Would you give again, exactly, the lines running from the line with "tax: 7% = 32.22 -> 7% = 32.28" to the end of the data below, both included?
--- START ---
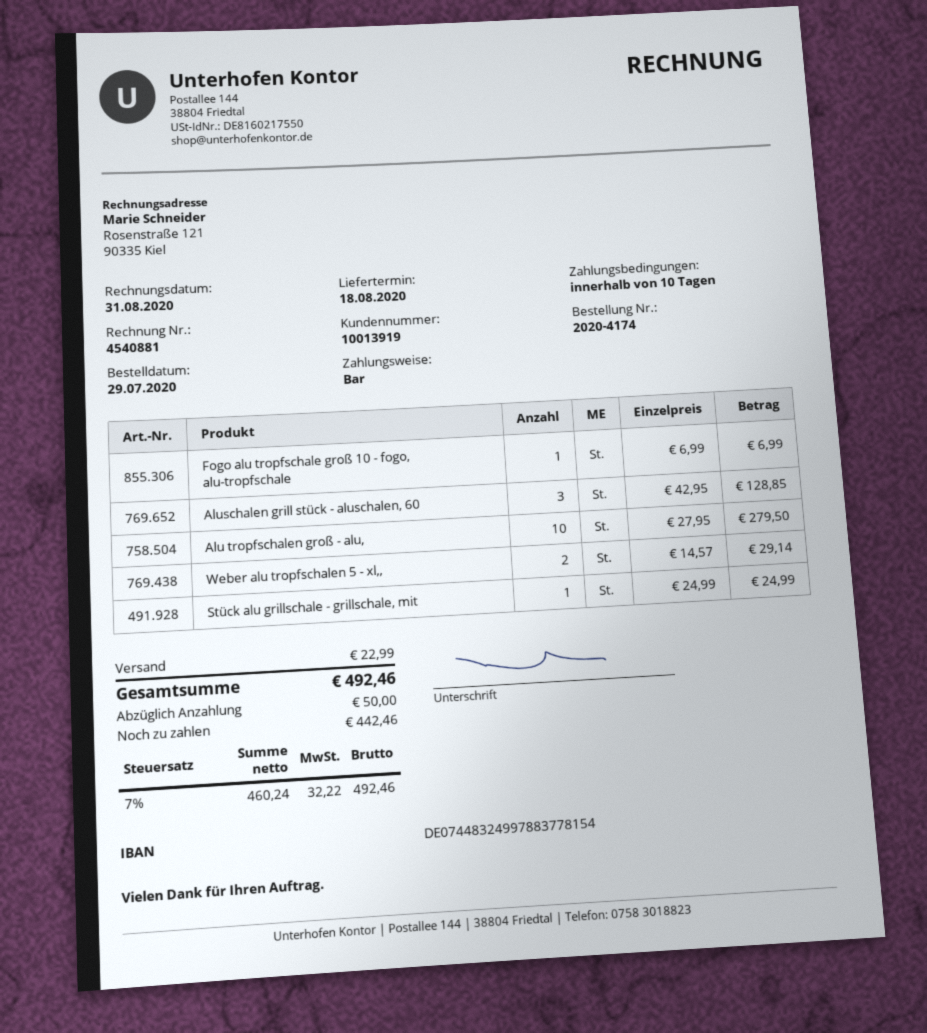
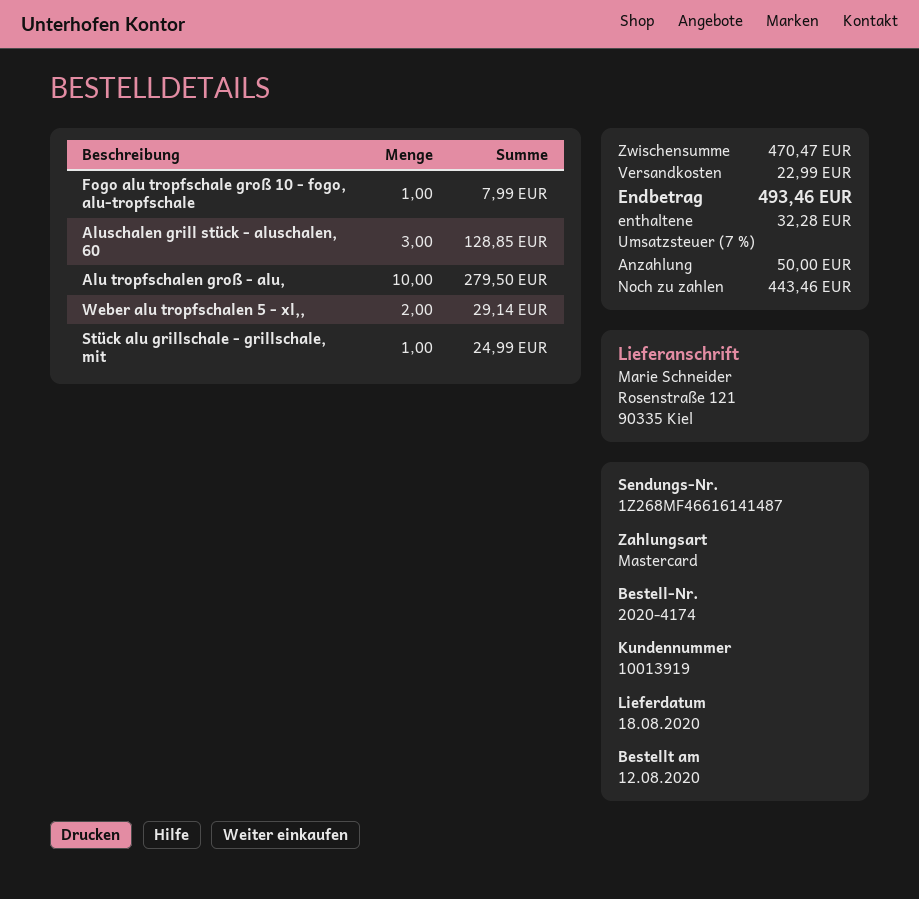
order date: 2020-07-29 -> 2020-08-12
payment method: cash -> Mastercard
Fogo alu tropfschale groß 10 - fogo, alu-tropfschale: 1 for 6.99 -> 1 for 7.99
tax: 7% = 32.22 -> 7% = 32.28
total: 492.46 -> 493.46
balance: 442.46 -> 443.46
--- END ---
RESULT FOR THIS TASK:
tax: 7% = 32.22 -> 7% = 32.28
total: 492.46 -> 493.46
balance: 442.46 -> 443.46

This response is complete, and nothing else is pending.